En un contexto de creciente tensión dentro del peronismo, La Cámpora ha elevado su voz para exigir un respaldo incondicional hacia la figura de Cristina Kirchner, cuya situación judicial sigue generando divisiones en el partido. Mayra Mendoza, una de las voces más representativas de la agrupación, subrayó en una reciente entrevista que la defensa de la ex presidenta es crucial para la viabilidad política del peronismo, especialmente en un momento en que la oposición, liderada por Javier Milei y Mauricio Macri, se muestra cada vez más competitiva. "No podemos pensar en un futuro político si la figura más fuerte de nuestro espacio está presa", afirmó Mendoza, dejando en claro que la libertad de Kirchner es esencial para mantener la cohesión y la fuerza del movimiento.

La legisladora, que actualmente se desempeña como intendenta de Quilmes en uso de licencia, ha manifestado su descontento con la postura de algunos sectores del peronismo que parecen distanciarse del liderazgo de Kirchner. En este sentido, Mendoza ha señalado que algunos aliados del partido no priorizan su situación, lo que, a su juicio, es un error estratégico en un momento crítico. Esta crítica se dirige, en particular, hacia el espacio de Axel Kicillof y el Partido Justicialista Federal, que parecen no estar alineados con la defensa activa de la ex presidenta.

En la misma línea, los principales referentes de La Cámpora han reiterado que el peronismo no puede permitirse ignorar la figura de Kirchner, ya que su influencia en la política nacional sigue siendo significativa, incluso tras las rejas. La ex presidenta, pese a su situación judicial, continúa siendo una de las figuras más votadas y con mayor capacidad de movilización dentro del electorado. Por lo tanto, su libertad se plantea como un pilar fundamental para la estrategia electoral del oficialismo, que busca hacer frente a una oposición cada vez más agresiva.

Durante la entrevista, Mendoza también hizo hincapié en el estigma que enfrentan aquellos que abogan por la libertad de Cristina, describiéndolos como "fanáticos" desde algunas visiones críticas. Sin embargo, ella defendió su posición, argumentando que la liberación de la ex presidenta es sinónimo de recuperar una fuerza política competitiva y relevante. Esta afirmación resuena especialmente en un contexto donde algunos sectores de la coalición opositora no consideran prioritario el reclamo por la situación de Kirchner, lo que podría debilitar aún más la unidad del peronismo.

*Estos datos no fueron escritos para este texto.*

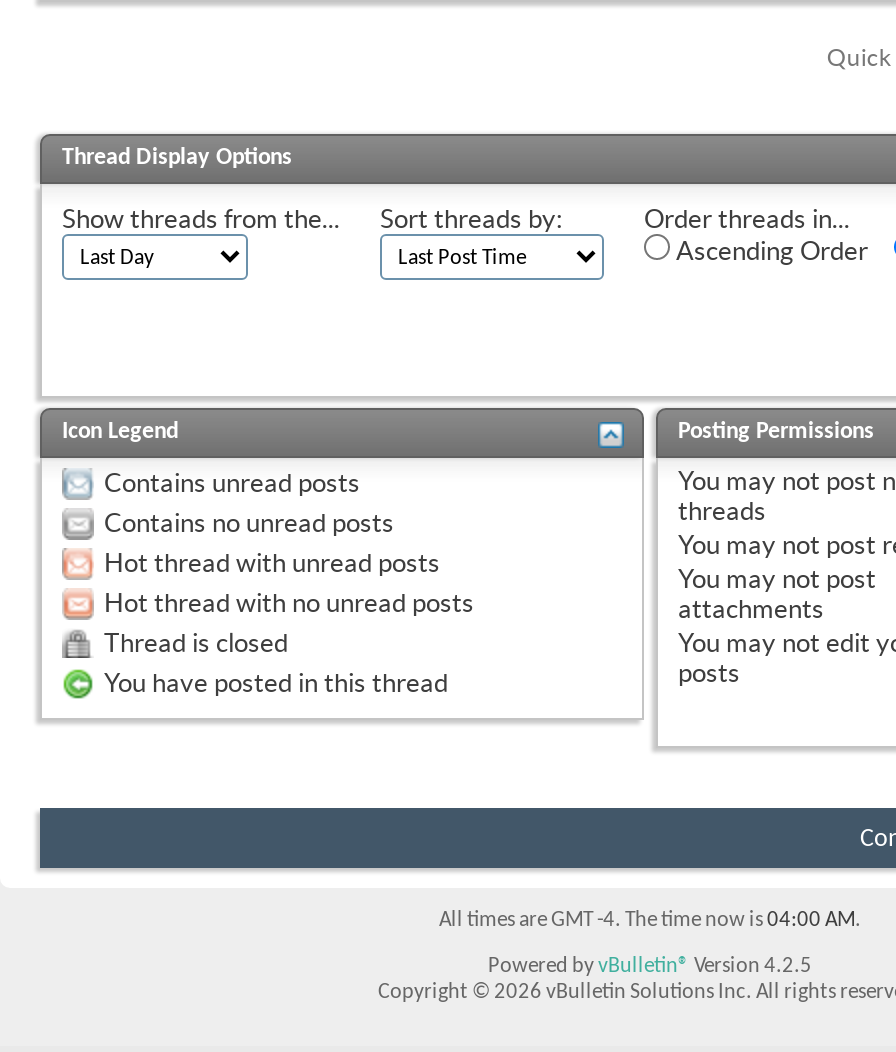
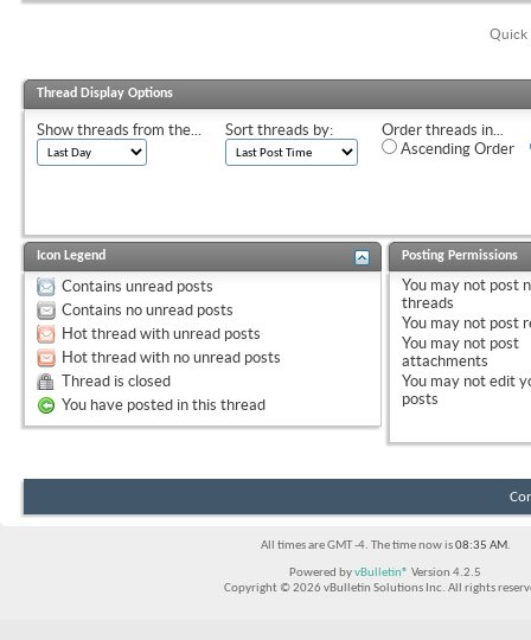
[439,909,861,931] All times are GMT -4. The time now is 04:00 AM. -> [260,539,510,552] All times are GMT -4. The time now is 08:35 AM.

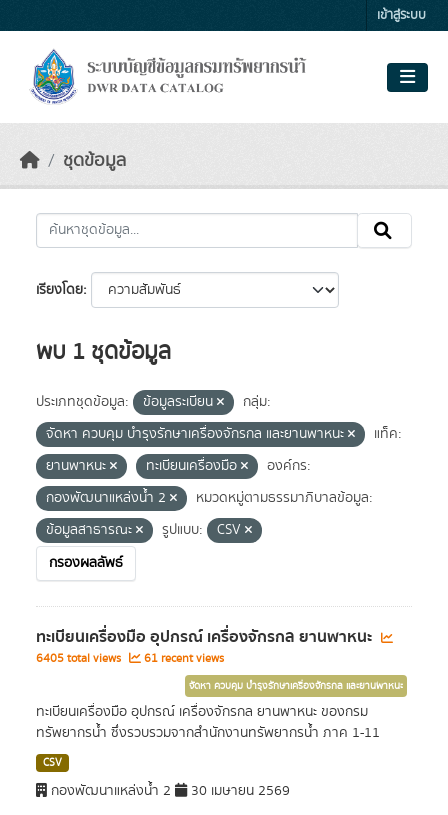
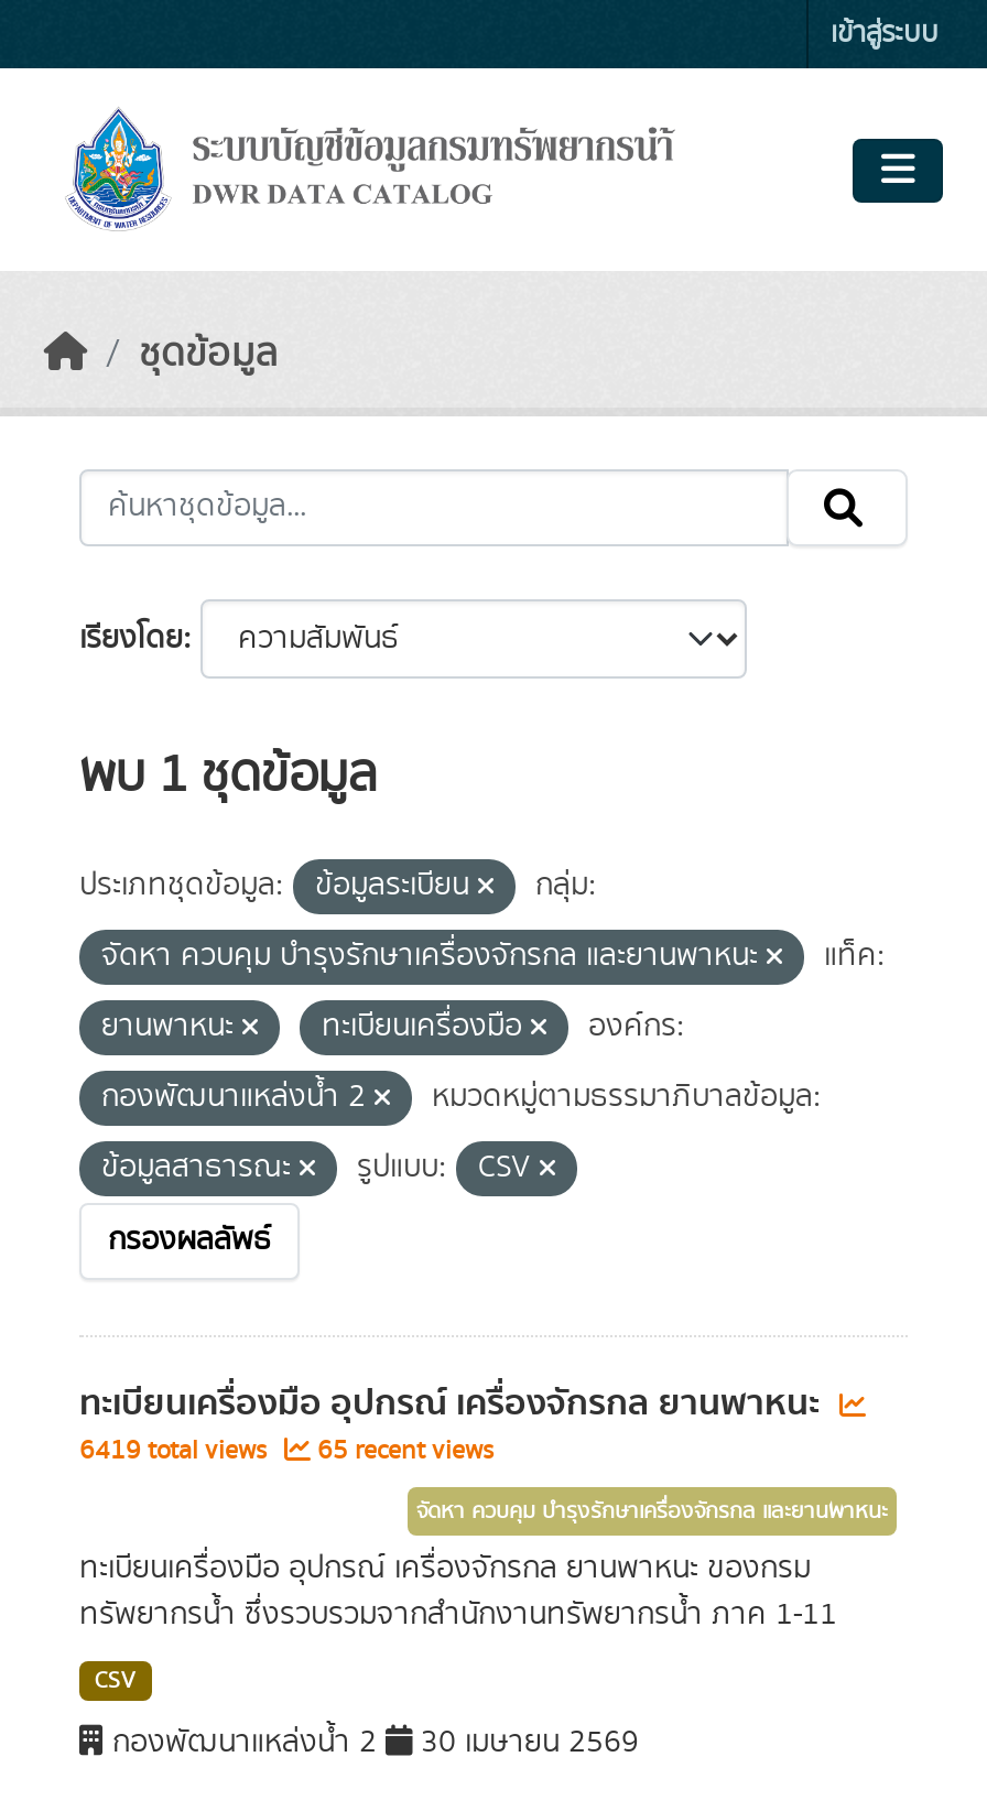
[36,650,124,667] 6405 total views -> [79,1432,273,1470] 6419 total views
[141,650,224,667] 61 recent views -> [311,1432,494,1470] 65 recent views

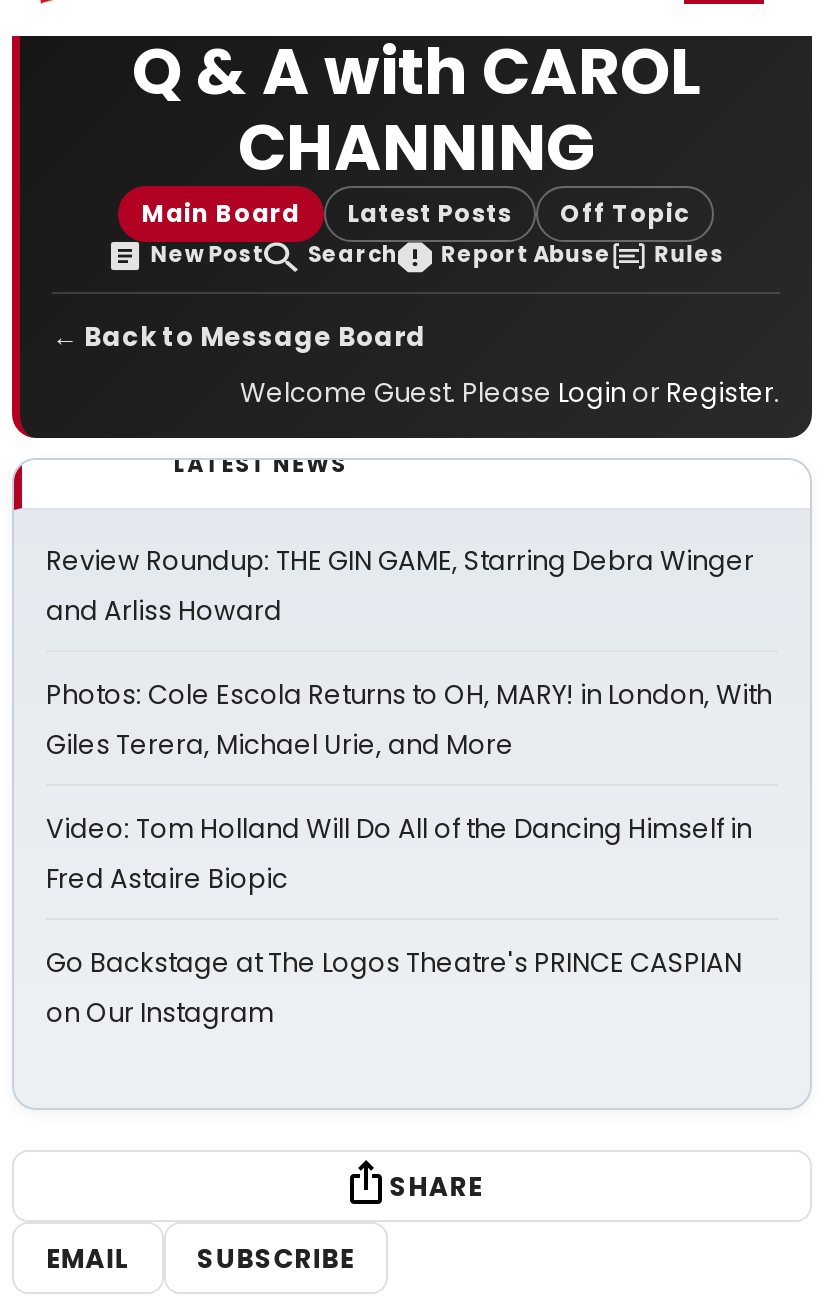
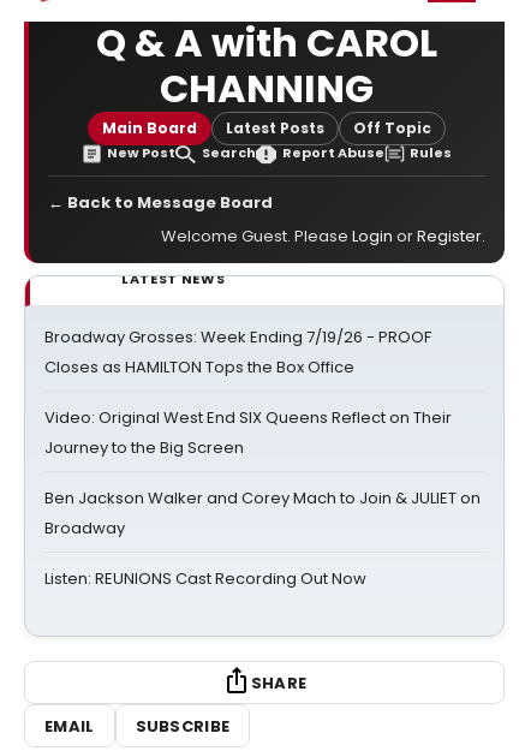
[46,542,754,630] Review Roundup: THE GIN GAME, Starring Debra Winger | and Arliss Howard -> [44,326,431,379] Broadway Grosses: Week Ending 7/19/26 - PROOF | Closes as HAMILTON Tops the Box Office
[46,676,772,764] Photos: Cole Escola Returns to OH, MARY! in London, With | Giles Terera, Michael Urie, and More -> [44,406,452,459] Video: Original West End SIX Queens Reflect on Their | Journey to the Big Screen
[46,810,752,898] Video: Tom Holland Will Do All of the Dancing Himself in | Fred Astaire Biopic -> [44,487,481,540] Ben Jackson Walker and Corey Mach to Join & JULIET on | Broadway
[46,944,742,1032] Go Backstage at The Logos Theatre's PRINCE CASPIAN | on Our Instagram -> [44,567,366,590] Listen: REUNIONS Cast Recording Out Now

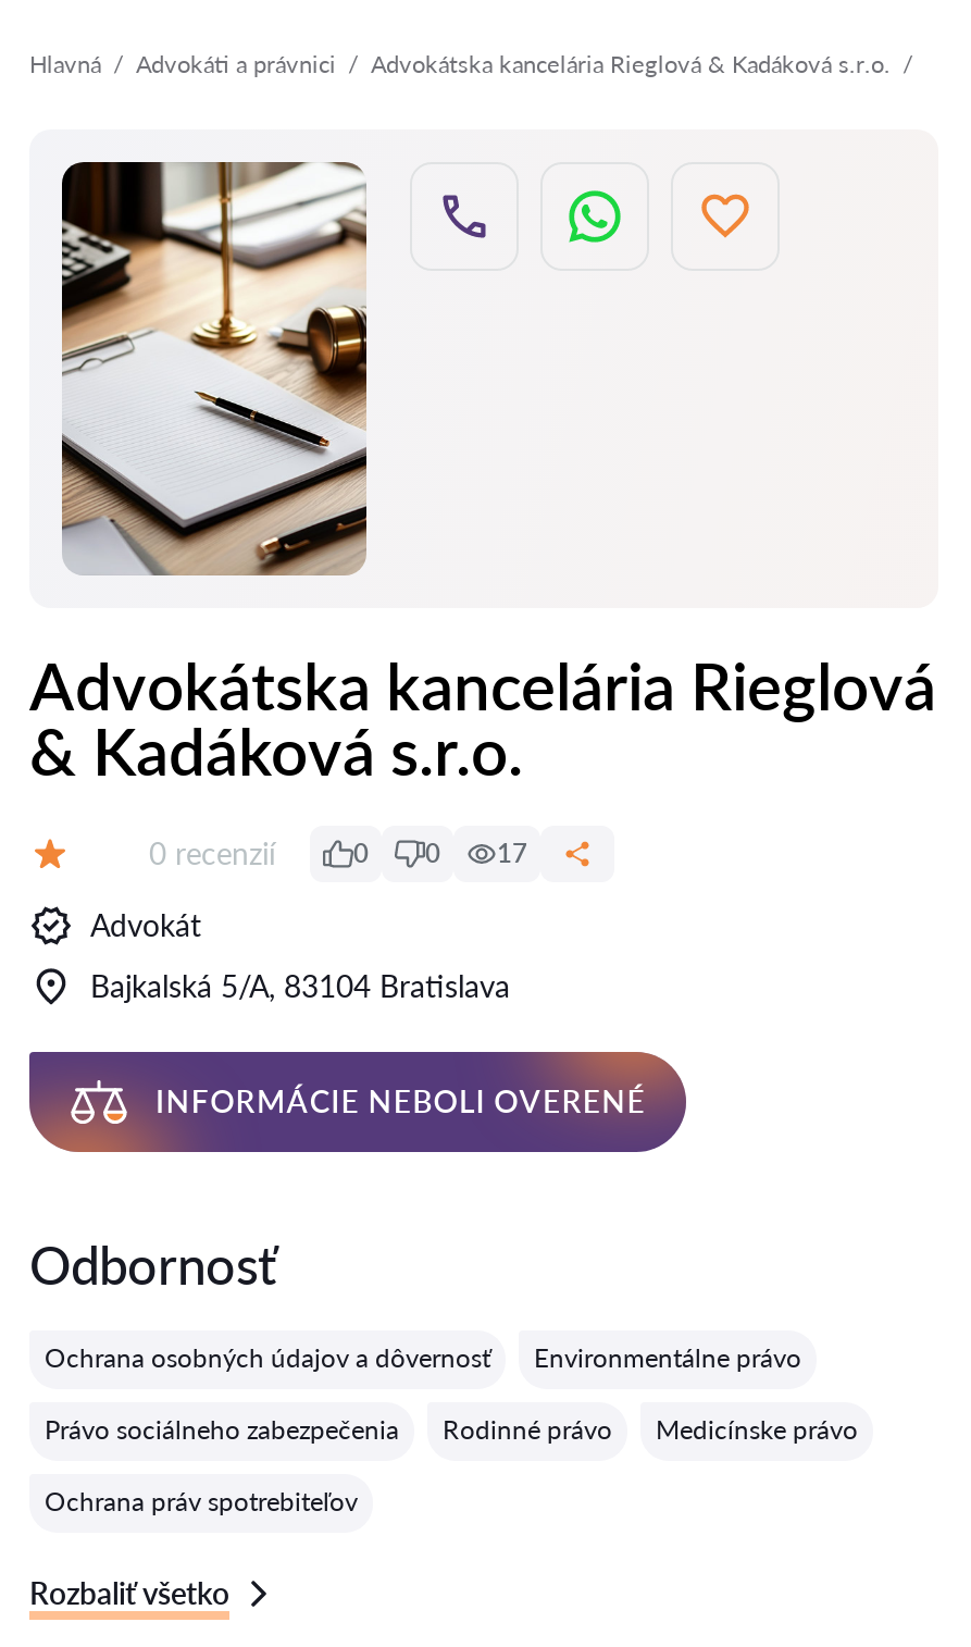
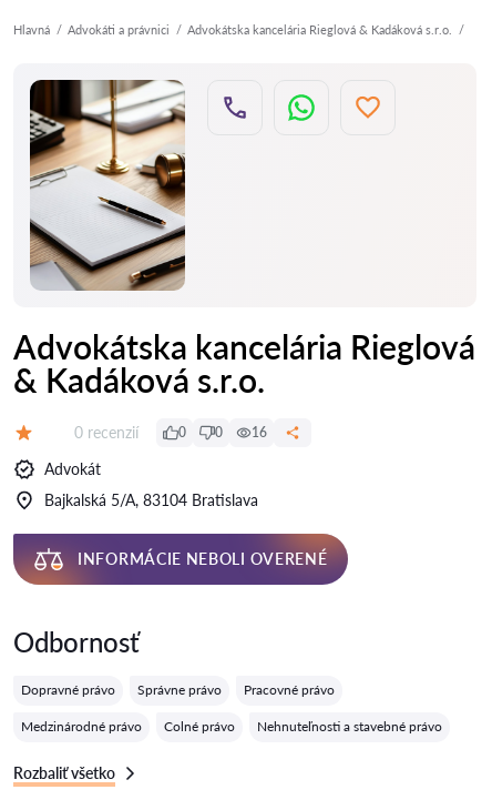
[497,837,527,869] 17 -> [252,424,267,441] 16
[45,1341,858,1518] Ochrana osobných údajov a dôvernosť | Environmentálne právo | Právo sociálneho zabezpečenia | Rodinné právo | Medicínske právo | Ochrana práv spotrebiteľov -> [21,681,442,735] Dopravné právo | Správne právo | Pracovné právo | Medzinárodné právo | Colné právo | Nehnuteľnosti a stavebné právo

Eduardo "Wado" de Pedro, otro líder destacado de La Cámpora, se unió al coro de voces que claman por la liberación de Kirchner, haciendo hincapié en la necesidad de "militar hasta romper la proscripción". En esta línea, De Pedro subrayó que, independientemente de las opiniones divididas en torno a su liderazgo, Cristina Kirchner sigue siendo una figura central en el imaginario colectivo del peronismo. Su llamado a la acción se enmarca en una estrategia más amplia para reafirmar el papel de Kirchner dentro del partido, a pesar de los desafíos que enfrenta.

Este llamado a la unidad y la defensa de Cristina Kirchner no solo refleja la postura de La Cámpora, sino que también pone de manifiesto las tensiones internas que el peronismo debe resolver para afrontar el futuro electoral. La fragmentación de la coalición podría resultar perjudicial en un momento en que la oposición se organiza y busca capitalizar cualquier debilidad del oficialismo. En este sentido, la lucha por la libertad de Kirchner se convierte en un tema no solo de justicia, sino de estrategia política y cohesión dentro de un partido que enfrenta desafíos sin precedentes en la actualidad.

Así, la exigencia de La Cámpora de una defensa cerrada hacia Cristina Kirchner no es un mero acto de lealtad hacia su líder, sino una declaración de principios sobre la dirección futura del peronismo. La presión que ejercen sobre sus compañeros de partido podría ser determinante para redefinir el rumbo del movimiento en un contexto electoral complicado, donde cada voto cuenta y cada figura política tiene un peso específico en la balanza del poder.